WHAT TO PRODUCE
Reproduce every record below exactly, with the pictures left out.

((

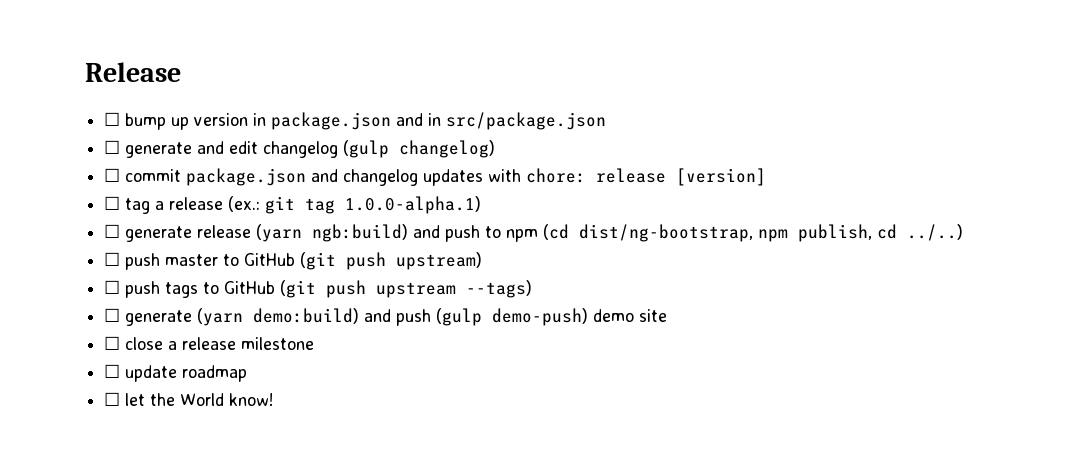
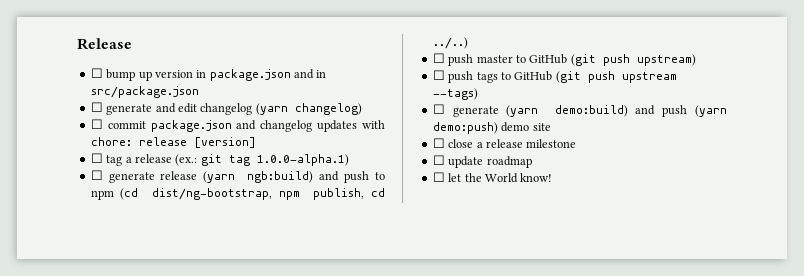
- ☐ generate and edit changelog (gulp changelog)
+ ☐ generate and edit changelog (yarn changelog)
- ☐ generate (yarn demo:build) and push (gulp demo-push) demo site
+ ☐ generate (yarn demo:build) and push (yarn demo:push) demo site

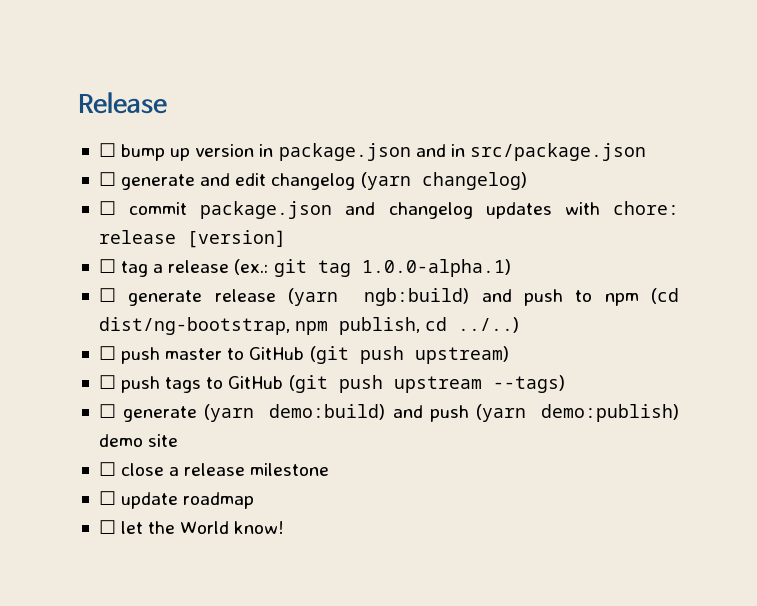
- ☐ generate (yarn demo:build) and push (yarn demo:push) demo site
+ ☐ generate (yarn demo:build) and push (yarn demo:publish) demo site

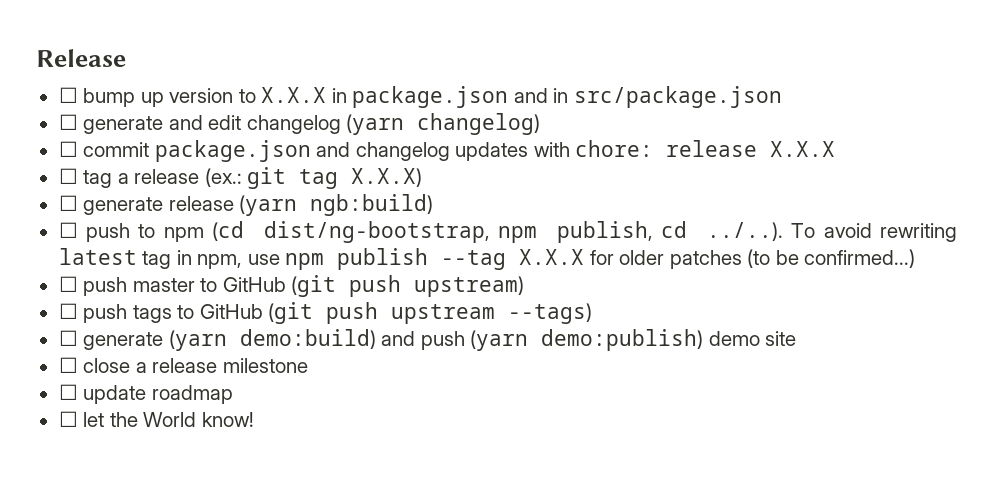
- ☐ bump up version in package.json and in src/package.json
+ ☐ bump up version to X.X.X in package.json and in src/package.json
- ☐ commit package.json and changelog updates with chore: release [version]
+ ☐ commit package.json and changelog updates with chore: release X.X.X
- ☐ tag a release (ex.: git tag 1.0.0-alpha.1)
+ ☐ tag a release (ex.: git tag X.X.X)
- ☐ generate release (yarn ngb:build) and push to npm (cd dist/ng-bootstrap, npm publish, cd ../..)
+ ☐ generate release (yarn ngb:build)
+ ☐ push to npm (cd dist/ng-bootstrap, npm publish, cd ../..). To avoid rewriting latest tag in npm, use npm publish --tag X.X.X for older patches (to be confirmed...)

))

OUTPUT
- ☐ generate and edit changelog (gulp changelog)
+ ☐ generate and edit changelog (yarn changelog)
- ☐ generate (yarn demo:build) and push (gulp demo-push) demo site
+ ☐ generate (yarn demo:build) and push (yarn demo:push) demo site

- ☐ generate (yarn demo:build) and push (yarn demo:push) demo site
+ ☐ generate (yarn demo:build) and push (yarn demo:publish) demo site

- ☐ bump up version in package.json and in src/package.json
+ ☐ bump up version to X.X.X in package.json and in src/package.json
- ☐ commit package.json and changelog updates with chore: release [version]
+ ☐ commit package.json and changelog updates with chore: release X.X.X
- ☐ tag a release (ex.: git tag 1.0.0-alpha.1)
+ ☐ tag a release (ex.: git tag X.X.X)
- ☐ generate release (yarn ngb:build) and push to npm (cd dist/ng-bootstrap, npm publish, cd ../..)
+ ☐ generate release (yarn ngb:build)
+ ☐ push to npm (cd dist/ng-bootstrap, npm publish, cd ../..). To avoid rewriting latest tag in npm, use npm publish --tag X.X.X for older patches (to be confirmed...)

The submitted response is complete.